▸ Task to complete: Output only the lines below that start at the line containing "bank account: 2187470704 -> 2187470074" and end at the line containing "subtotal: 12655.24 -> 13422.59", with both ends kept.

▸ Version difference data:
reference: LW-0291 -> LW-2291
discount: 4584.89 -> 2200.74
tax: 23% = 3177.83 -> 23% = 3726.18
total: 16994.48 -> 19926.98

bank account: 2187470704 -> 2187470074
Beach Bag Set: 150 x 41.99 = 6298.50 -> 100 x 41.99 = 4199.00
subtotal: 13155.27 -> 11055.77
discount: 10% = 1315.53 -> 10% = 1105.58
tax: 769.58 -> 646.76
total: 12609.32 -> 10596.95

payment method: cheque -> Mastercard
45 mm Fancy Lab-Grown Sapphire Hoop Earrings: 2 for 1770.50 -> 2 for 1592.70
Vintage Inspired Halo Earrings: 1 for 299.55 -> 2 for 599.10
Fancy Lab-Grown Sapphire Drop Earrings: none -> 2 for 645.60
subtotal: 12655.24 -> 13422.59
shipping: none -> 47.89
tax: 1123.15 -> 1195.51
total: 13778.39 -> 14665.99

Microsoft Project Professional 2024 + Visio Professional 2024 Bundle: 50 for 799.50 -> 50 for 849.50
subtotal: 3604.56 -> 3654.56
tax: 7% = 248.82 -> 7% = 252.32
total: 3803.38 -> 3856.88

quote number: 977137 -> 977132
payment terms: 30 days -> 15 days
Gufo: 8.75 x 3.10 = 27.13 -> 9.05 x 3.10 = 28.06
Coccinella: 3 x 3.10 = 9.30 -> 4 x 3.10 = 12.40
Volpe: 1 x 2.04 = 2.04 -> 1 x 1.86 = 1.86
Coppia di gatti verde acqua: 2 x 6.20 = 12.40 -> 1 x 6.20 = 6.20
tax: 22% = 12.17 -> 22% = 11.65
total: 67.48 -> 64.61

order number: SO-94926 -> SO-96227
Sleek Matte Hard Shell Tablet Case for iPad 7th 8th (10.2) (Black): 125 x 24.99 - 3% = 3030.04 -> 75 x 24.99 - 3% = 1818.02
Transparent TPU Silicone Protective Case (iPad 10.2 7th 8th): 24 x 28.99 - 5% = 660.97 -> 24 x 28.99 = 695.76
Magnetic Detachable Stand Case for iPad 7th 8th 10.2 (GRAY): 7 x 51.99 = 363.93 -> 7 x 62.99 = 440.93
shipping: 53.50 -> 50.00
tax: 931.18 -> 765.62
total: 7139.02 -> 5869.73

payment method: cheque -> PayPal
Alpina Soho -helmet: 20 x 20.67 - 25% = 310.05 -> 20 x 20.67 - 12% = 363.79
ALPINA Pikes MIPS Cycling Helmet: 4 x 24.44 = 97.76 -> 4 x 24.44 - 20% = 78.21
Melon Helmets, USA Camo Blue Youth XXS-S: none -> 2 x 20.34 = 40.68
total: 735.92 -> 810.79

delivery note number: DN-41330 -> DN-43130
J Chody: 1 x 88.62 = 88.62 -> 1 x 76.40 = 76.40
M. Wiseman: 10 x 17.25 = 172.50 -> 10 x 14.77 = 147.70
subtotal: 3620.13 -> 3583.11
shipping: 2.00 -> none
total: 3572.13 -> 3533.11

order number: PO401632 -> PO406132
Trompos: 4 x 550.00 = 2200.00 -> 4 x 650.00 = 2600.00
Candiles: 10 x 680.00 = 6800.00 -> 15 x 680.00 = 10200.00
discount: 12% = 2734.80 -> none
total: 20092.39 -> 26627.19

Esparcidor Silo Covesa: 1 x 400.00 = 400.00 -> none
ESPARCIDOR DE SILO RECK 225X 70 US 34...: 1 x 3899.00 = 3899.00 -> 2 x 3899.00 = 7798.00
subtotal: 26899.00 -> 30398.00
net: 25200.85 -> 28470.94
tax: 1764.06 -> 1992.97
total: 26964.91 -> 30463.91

▸ Answer for this exercise:
bank account: 2187470704 -> 2187470074
Beach Bag Set: 150 x 41.99 = 6298.50 -> 100 x 41.99 = 4199.00
subtotal: 13155.27 -> 11055.77
discount: 10% = 1315.53 -> 10% = 1105.58
tax: 769.58 -> 646.76
total: 12609.32 -> 10596.95

payment method: cheque -> Mastercard
45 mm Fancy Lab-Grown Sapphire Hoop Earrings: 2 for 1770.50 -> 2 for 1592.70
Vintage Inspired Halo Earrings: 1 for 299.55 -> 2 for 599.10
Fancy Lab-Grown Sapphire Drop Earrings: none -> 2 for 645.60
subtotal: 12655.24 -> 13422.59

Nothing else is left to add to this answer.